-
Chrysoberyl with Garnet (ex Allen Heyl Collection)
- Haddam Neck, Middlesex County, Connecticut
- Small Cabinet, 9.0 x 7.8 x 6.4 cm
- Start Time: 12/17/2009 6:30:00 pm (CST)
- End Time: 12/29/2009 6:43:10 pm (CST)
- Auction Closed
Item Description
This piece came to me as being from the Gillette Quarry, but I have been given more detailed information on its origin, thanks to Harold Moritz. This piece is from a small pegmatite, which is now obliterated, across the river from Haddam Neck (which is the part of Haddam east of the Conn. River) that was originally in the cellar of a house on Walkley Hill Road. The locality was discovered at Haddam in
1810 by Archibald Bruce. The famous Dana locality was originally in the cellar of the old Brainerd House, on Walkely Hill Road.
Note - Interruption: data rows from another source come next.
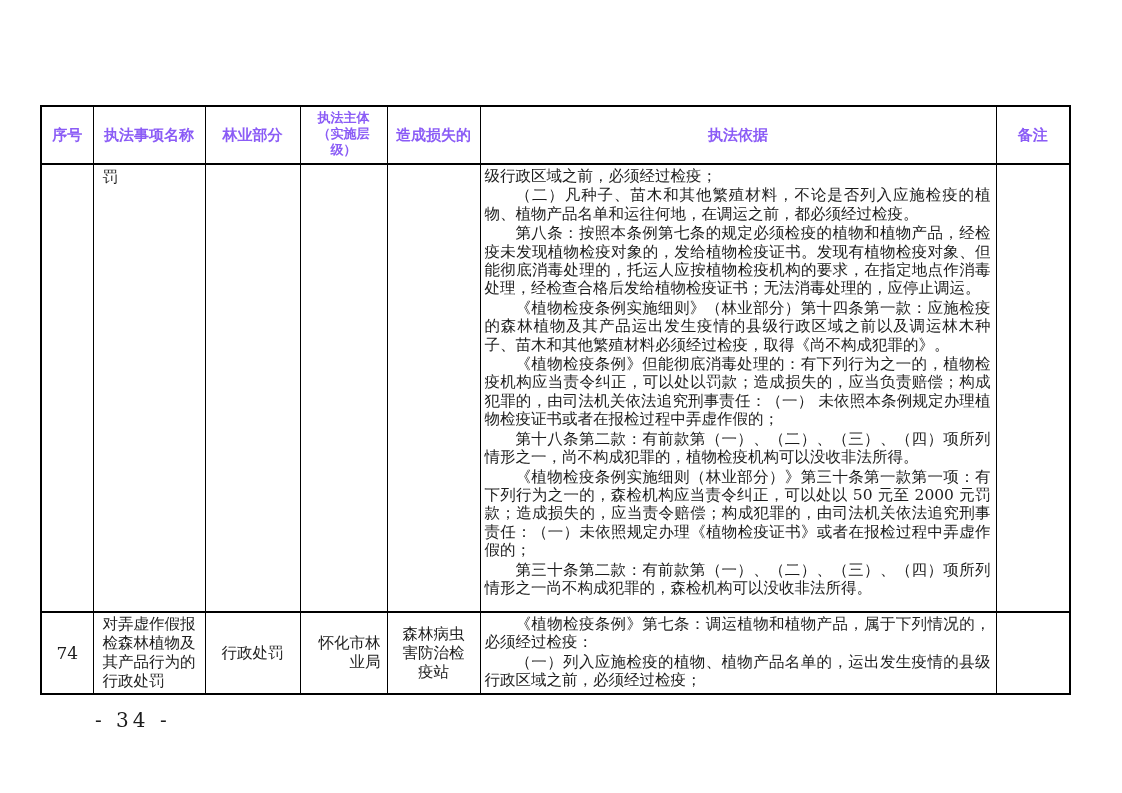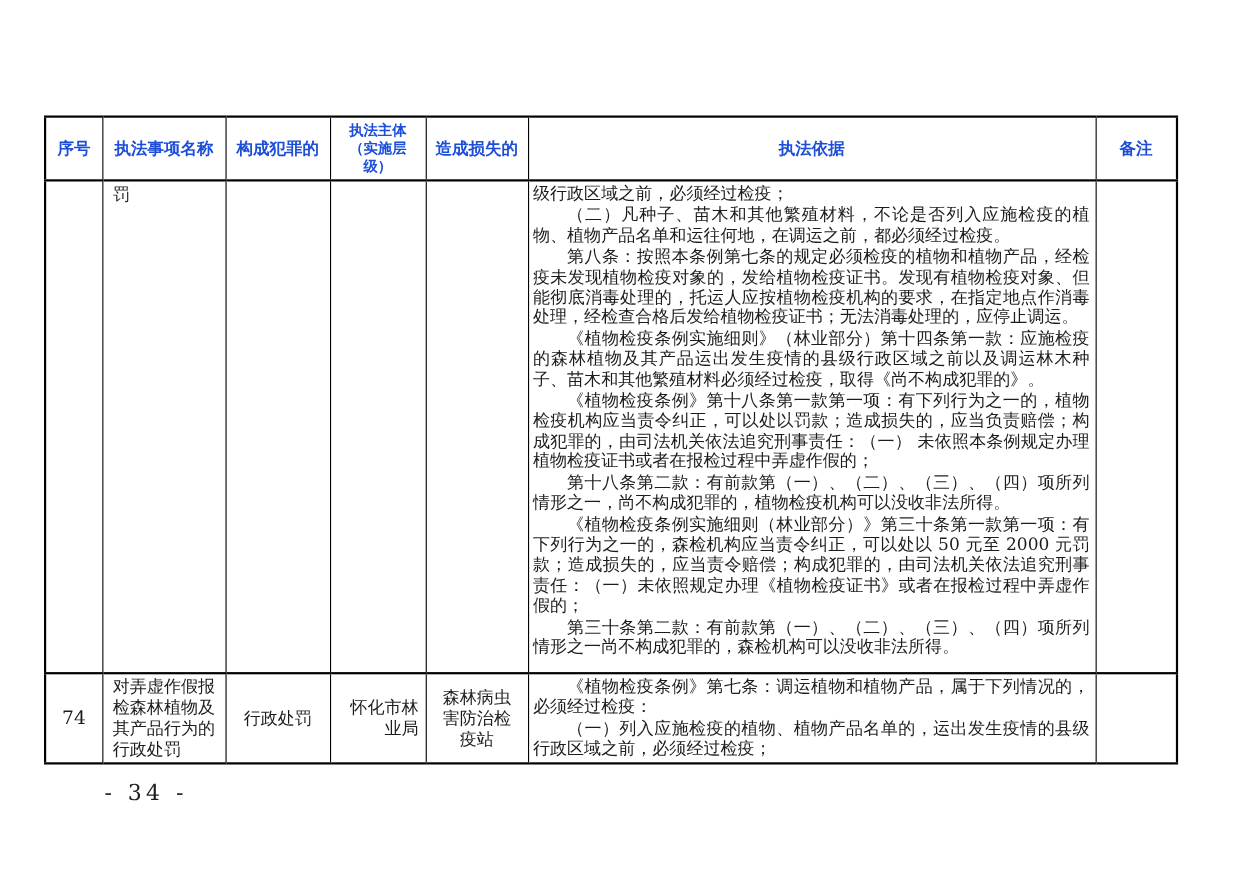--- a/index.html
+++ b/index.html
@@ -32,27 +32,27 @@
     border-top-width: 2px;
     border-bottom-width: 2px;
     overflow: hidden;
     box-sizing: border-box;
   }
   .law-table thead tr { height: 58px; }
   .law-table tr.row-continuation { height: 448px; }
   .law-table tr.row-74 { height: 75px; }
 
   .law-table th {
-    font-family: Liberation Sans, sans-serif;
+    font-family: Liberation Mono, monospace;
     font-weight: bold;
     font-size: 15px;
     text-align: center;
     vertical-align: middle;
     padding: 2px;
-    color: #1d4ed8;
+    color: #8b5cf6;
   }
   .law-table th.subject-header {
     font-size: 13px;
     line-height: 16px;
     padding: 0 12px;
   }
 
   .law-table td {
     font-size: 15.5px;
     vertical-align: middle;
@@ -123,40 +123,40 @@
       <col style="width:95px">
       <col style="width:87px">
       <col style="width:93px">
       <col style="width:516px">
       <col style="width:74px">
     </colgroup>
     <thead>
       <tr>
         <th>序号</th>
         <th>执法事项名称</th>
-        <th>构成犯罪的</th>
+        <th>林业部分</th>
         <th class="subject-header">执法主体（实施层级）</th>
         <th>造成损失的</th>
         <th>执法依据</th>
         <th>备注</th>
       </tr>
     </thead>
     <tbody>
       <tr class="row-continuation">
         <td class="cell-serial"></td>
         <td class="cell-name">罚</td>
         <td class="cell-category"></td>
         <td class="cell-subject"></td>
         <td class="cell-agency"></td>
         <td class="cell-basis">
             <p>级行政区域之前，必须经过检疫；</p>
             <p>（二）凡种子、苗木和其他繁殖材料，不论是否列入应施检疫的植物、植物产品名单和运往何地，在调运之前，都必须经过检疫。</p>
             <p>第八条：按照本条例第七条的规定必须检疫的植物和植物产品，经检疫未发现植物检疫对象的，发给植物检疫证书。发现有植物检疫对象、但能彻底消毒处理的，托运人应按植物检疫机构的要求，在指定地点作消毒处理，经检查合格后发给植物检疫证书；无法消毒处理的，应停止调运。</p>
             <p>《植物检疫条例实施细则》（林业部分）第十四条第一款：应施检疫的森林植物及其产品运出发生疫情的县级行政区域之前以及调运林木种子、苗木和其他繁殖材料必须经过检疫，取得《尚不构成犯罪的》。</p>
-            <p>《植物检疫条例》第十八条第一款第一项：有下列行为之一的，植物检疫机构应当责令纠正，可以处以罚款；造成损失的，应当负责赔偿；构成犯罪的，由司法机关依法追究刑事责任：（一） 未依照本条例规定办理植物检疫证书或者在报检过程中弄虚作假的；</p>
+            <p>《植物检疫条例》但能彻底消毒处理的：有下列行为之一的，植物检疫机构应当责令纠正，可以处以罚款；造成损失的，应当负责赔偿；构成犯罪的，由司法机关依法追究刑事责任：（一） 未依照本条例规定办理植物检疫证书或者在报检过程中弄虚作假的；</p>
             <p>第十八条第二款：有前款第（一）、（二）、（三）、（四）项所列情形之一，尚不构成犯罪的，植物检疫机构可以没收非法所得。</p>
             <p>《植物检疫条例实施细则（林业部分）》第三十条第一款第一项：有下列行为之一的，森检机构应当责令纠正，可以处以 50 元至 2000 元罚款；造成损失的，应当责令赔偿；构成犯罪的，由司法机关依法追究刑事责任：（一）未依照规定办理《植物检疫证书》或者在报检过程中弄虚作假的；</p>
             <p>第三十条第二款：有前款第（一）、（二）、（三）、（四）项所列情形之一尚不构成犯罪的，森检机构可以没收非法所得。</p>
           </td>
         <td class="cell-remark"></td>
       </tr>
       <tr class="row-74">
         <td class="cell-serial">74</td>
         <td class="cell-name">对弄虚作假报检森林植物及其产品行为的行政处罚</td>
         <td class="cell-category">行政处罚</td>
There is no exposure of the pegmatite or associated gneiss at the spot now. Wesleyan University probably got the last material from the locality,
but the small blast which was set off in the yard broke all the windows in the house. It is the first place in the world where chrysoberyl was found in matrix, being known only from alluvial deposits before. Drawings of the Haddam crystals are in Goldschmidt, specimens are at Yale, Harvard, Wesleyan, AMNH in New York. This piece features a few sharp, distinct, somewhat lustrous, tabular yellow-green twinned crystals of Chrysoberyl frozen against a matrix of deep red Garnet (probably Spessartine) and grey Smoky Quartz. The Chrysoberyl group, which measures 2.7 cm across, is contacted on one end, but the terminations are visible and complete, even though they are slightly pushed into the matrix. A great specimen of this rarely seen material from Connecticut.